» Problem requirements: Using the data below, output a verbatim copy of the lines between the one holding "top: 500px ->" and the one holding "unique identifier of", inclusive, without any pictures.

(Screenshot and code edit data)
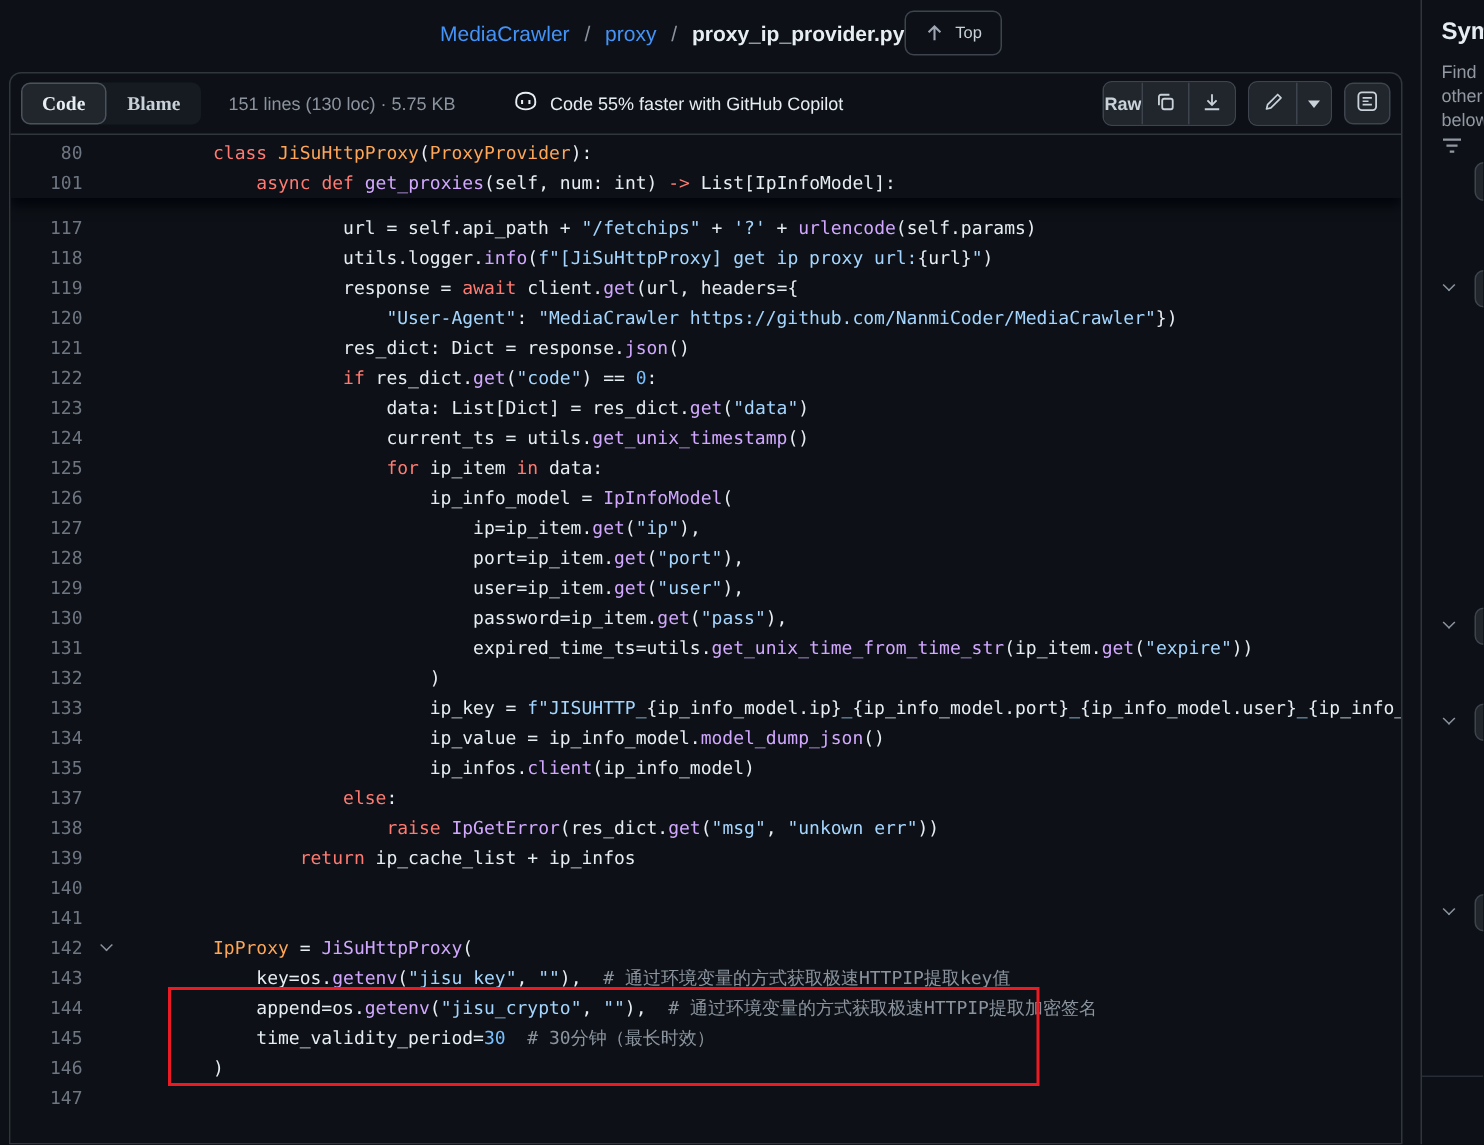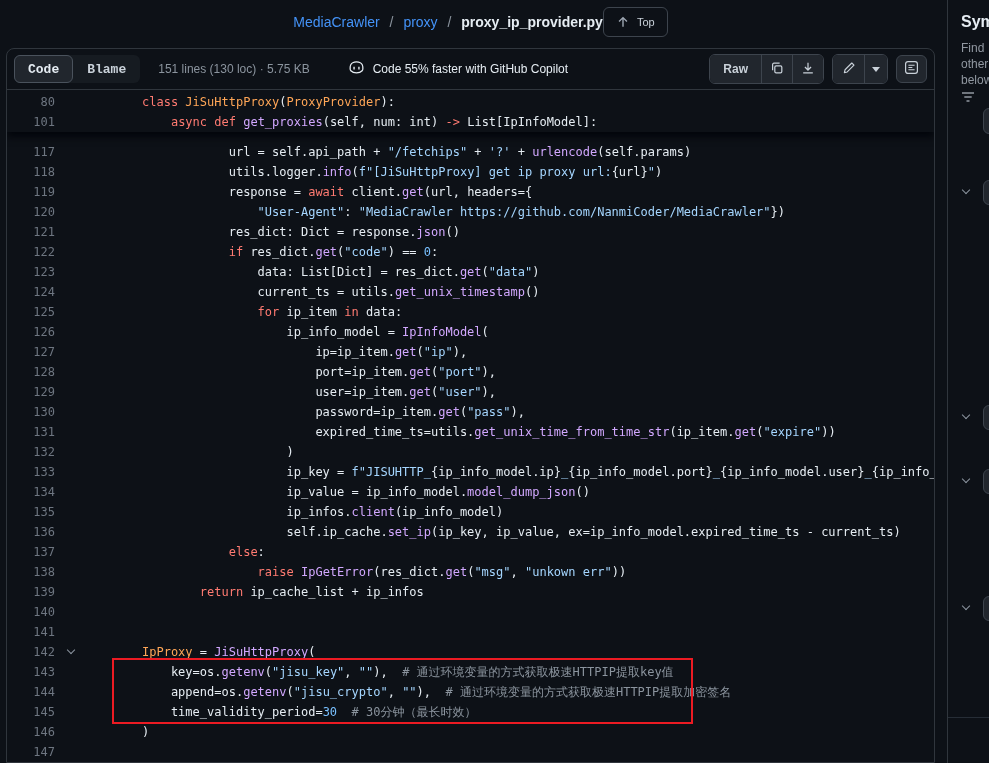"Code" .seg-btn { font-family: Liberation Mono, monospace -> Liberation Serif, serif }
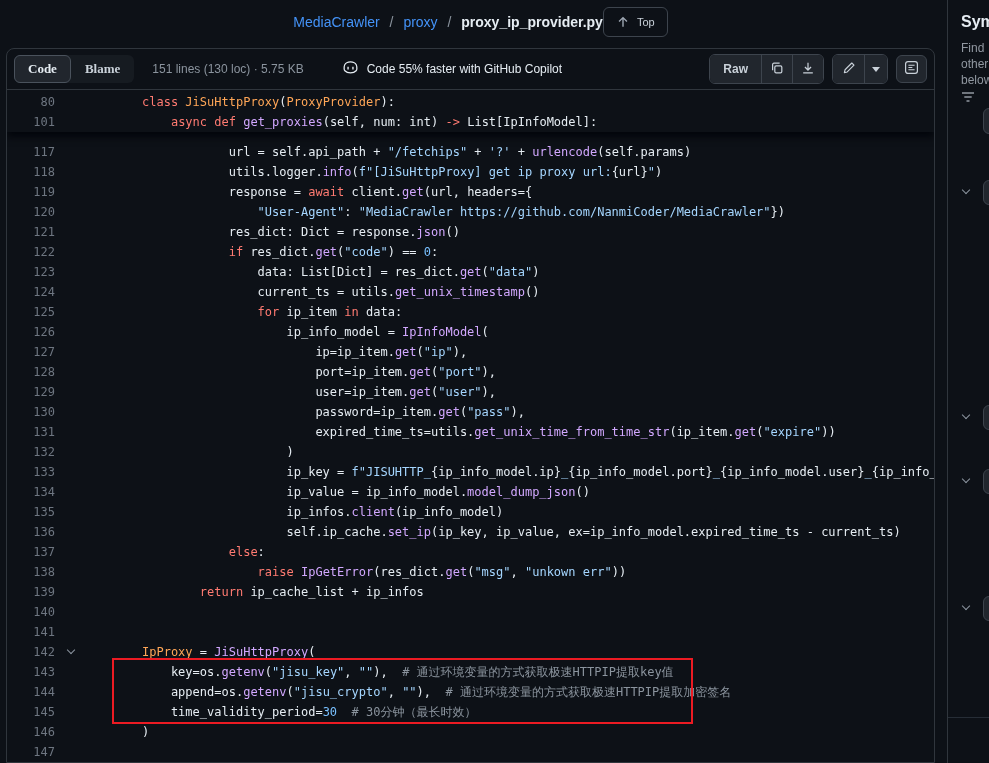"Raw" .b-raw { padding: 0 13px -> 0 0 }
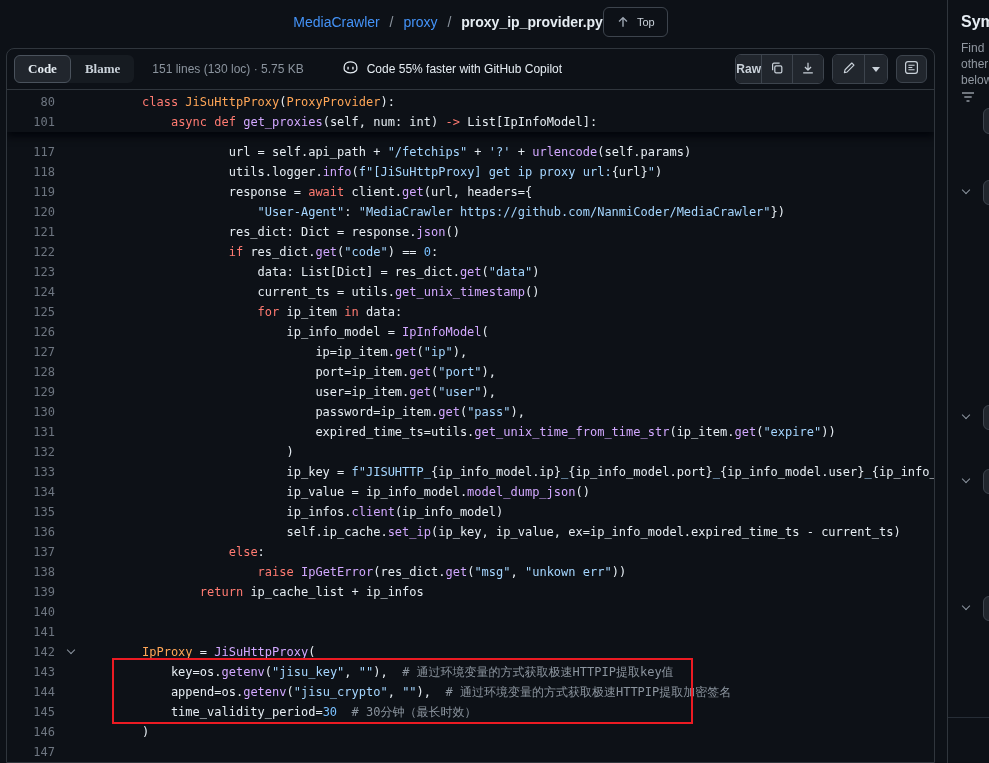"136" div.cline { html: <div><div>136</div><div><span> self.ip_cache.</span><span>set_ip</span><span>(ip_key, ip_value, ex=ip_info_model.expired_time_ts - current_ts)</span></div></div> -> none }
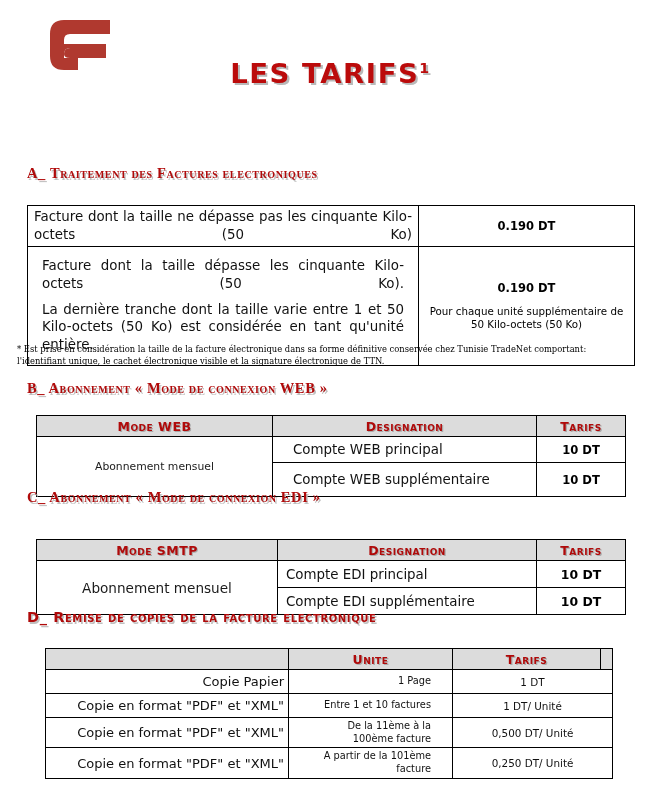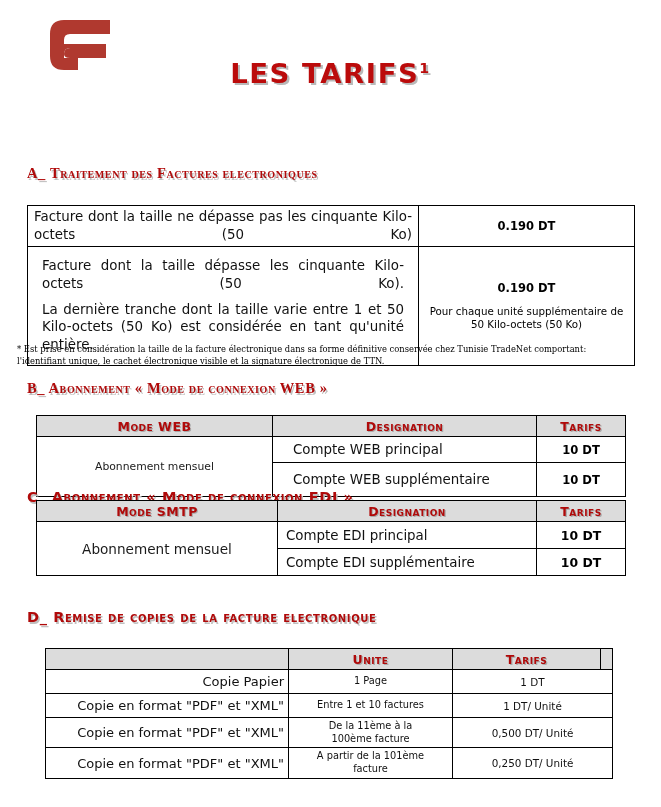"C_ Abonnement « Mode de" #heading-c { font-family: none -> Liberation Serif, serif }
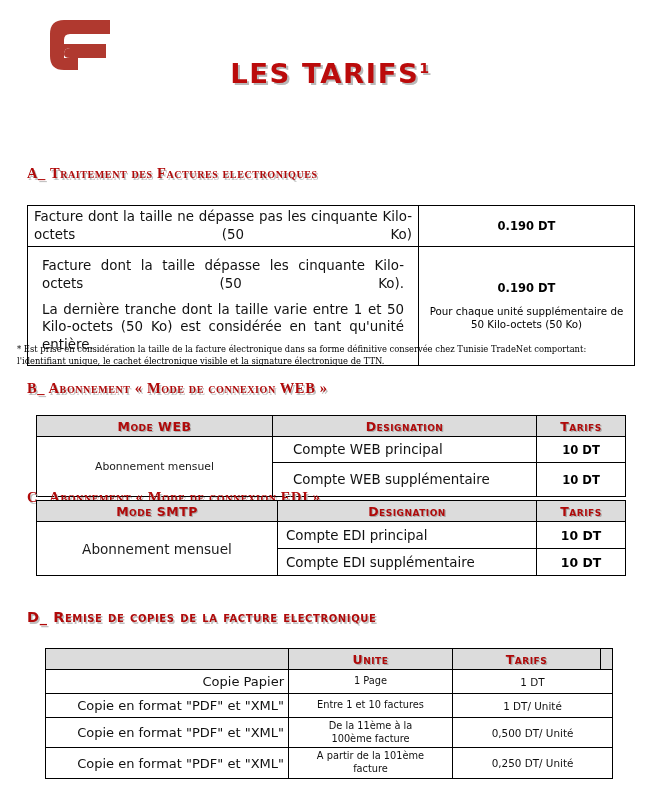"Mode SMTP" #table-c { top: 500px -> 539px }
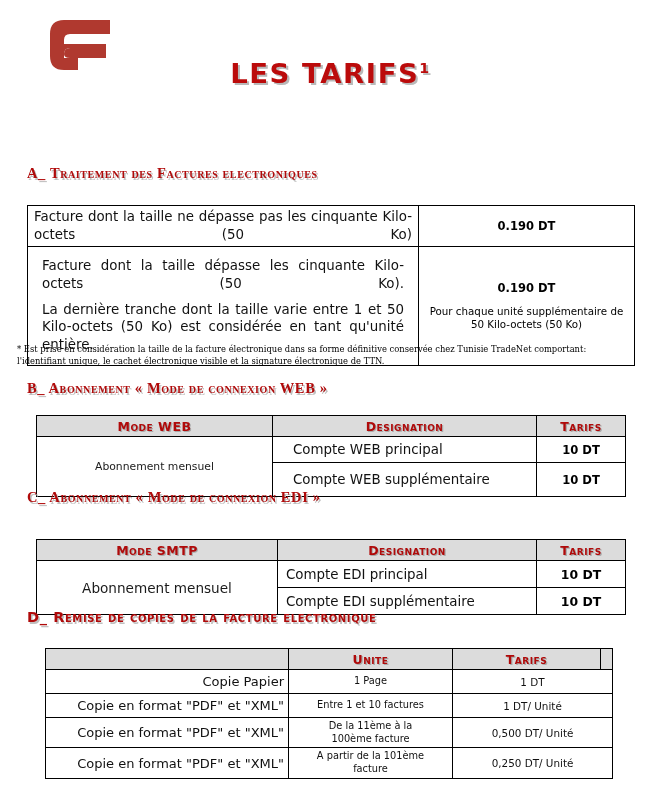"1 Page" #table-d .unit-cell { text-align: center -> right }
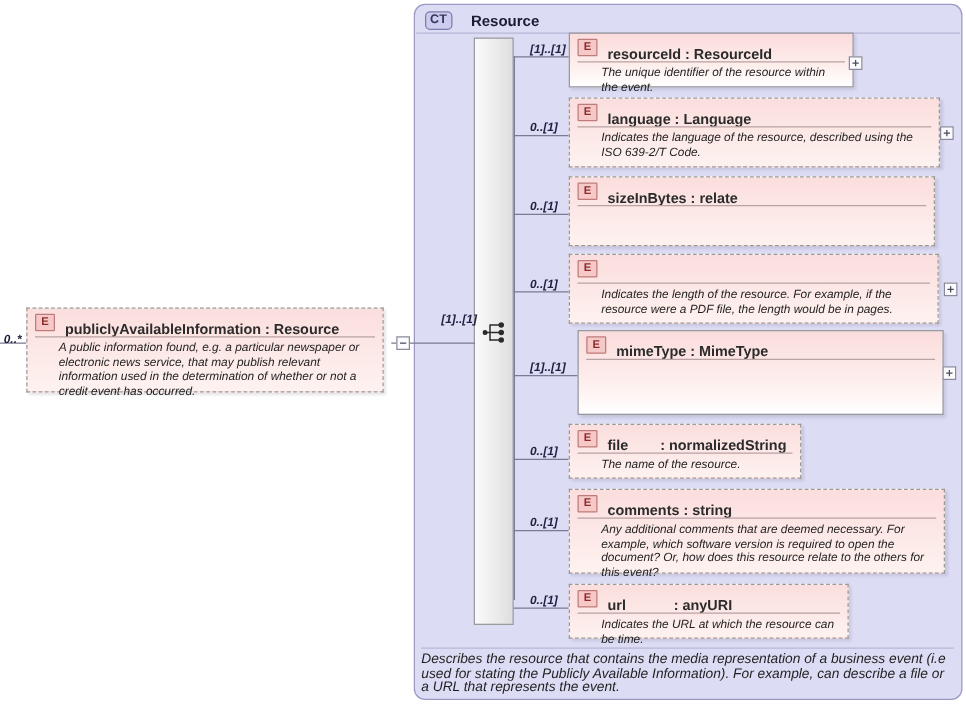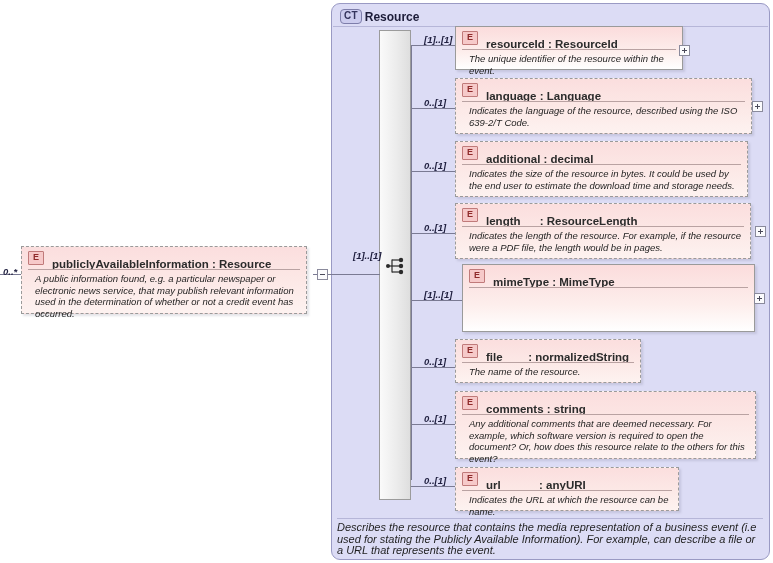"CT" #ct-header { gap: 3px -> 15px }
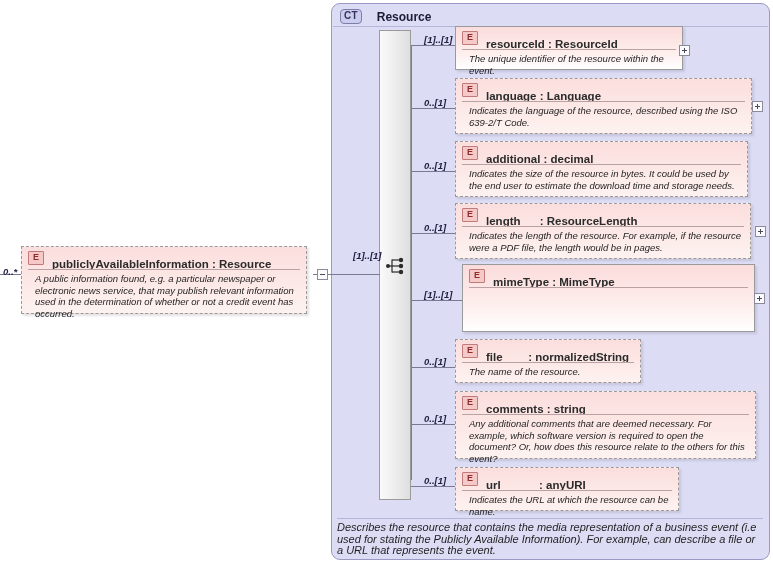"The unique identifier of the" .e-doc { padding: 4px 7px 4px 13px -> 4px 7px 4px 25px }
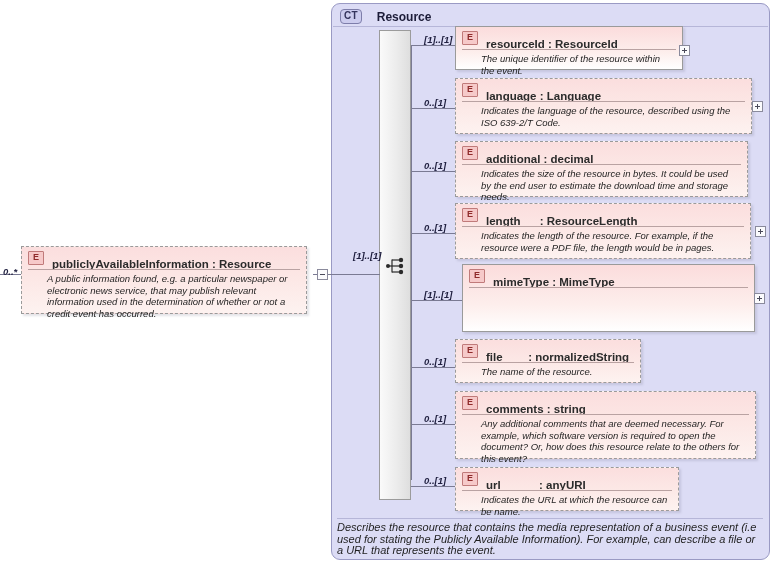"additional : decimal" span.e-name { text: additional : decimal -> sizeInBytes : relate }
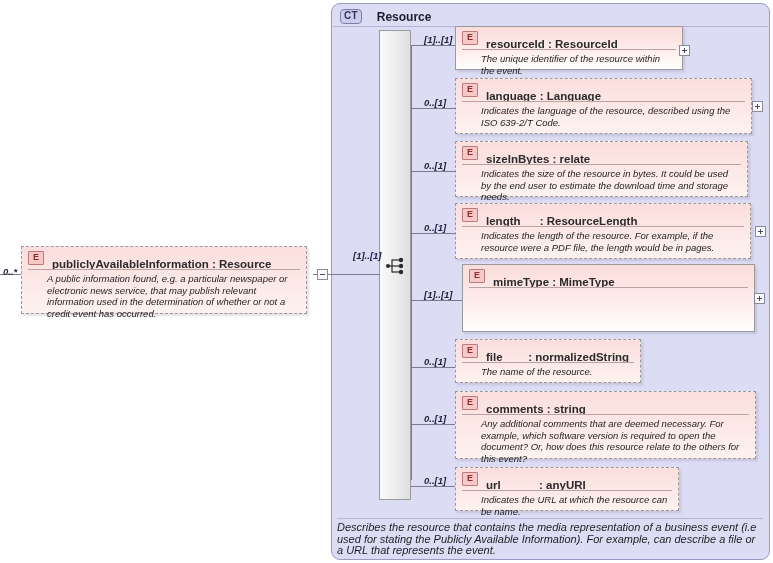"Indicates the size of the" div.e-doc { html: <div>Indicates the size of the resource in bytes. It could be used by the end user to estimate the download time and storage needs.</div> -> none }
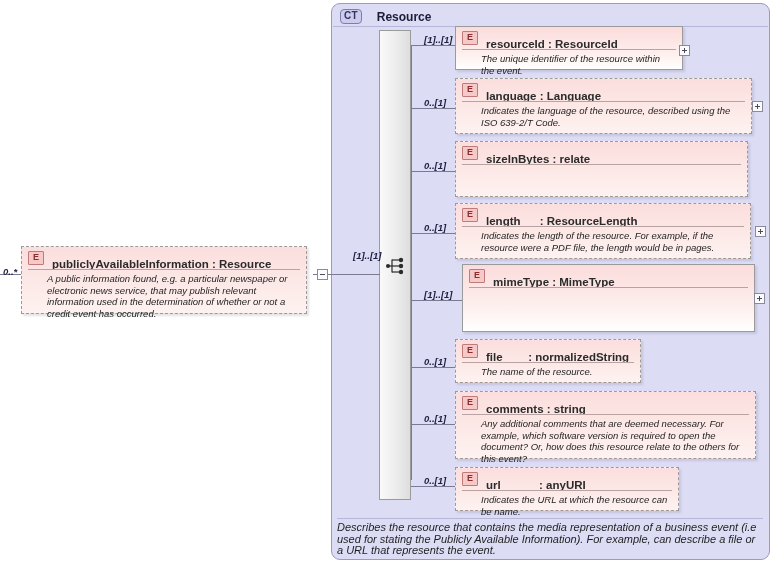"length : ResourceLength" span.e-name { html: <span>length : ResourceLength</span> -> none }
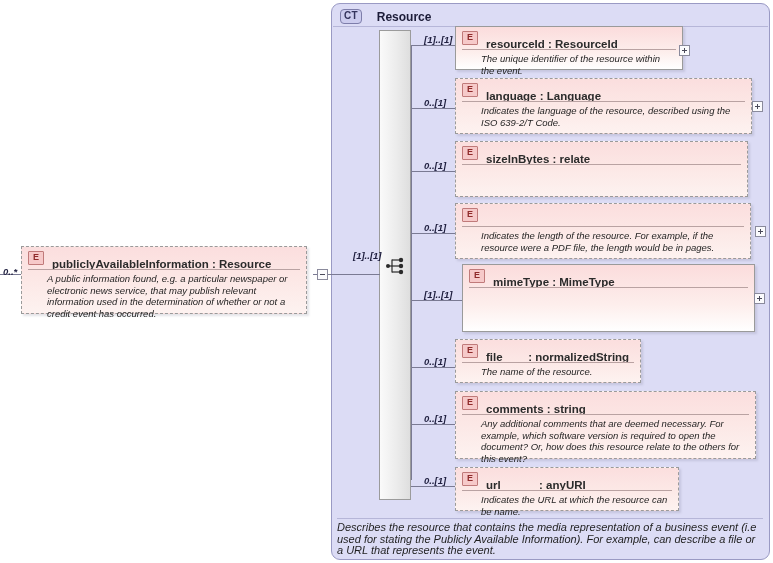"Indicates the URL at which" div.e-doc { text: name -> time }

» Reply to the task:
"Mode SMTP" #table-c { top: 500px -> 539px }
"1 Page" #table-d .unit-cell { text-align: center -> right }
"CT" #ct-header { gap: 3px -> 15px }
"The unique identifier of the" .e-doc { padding: 4px 7px 4px 13px -> 4px 7px 4px 25px }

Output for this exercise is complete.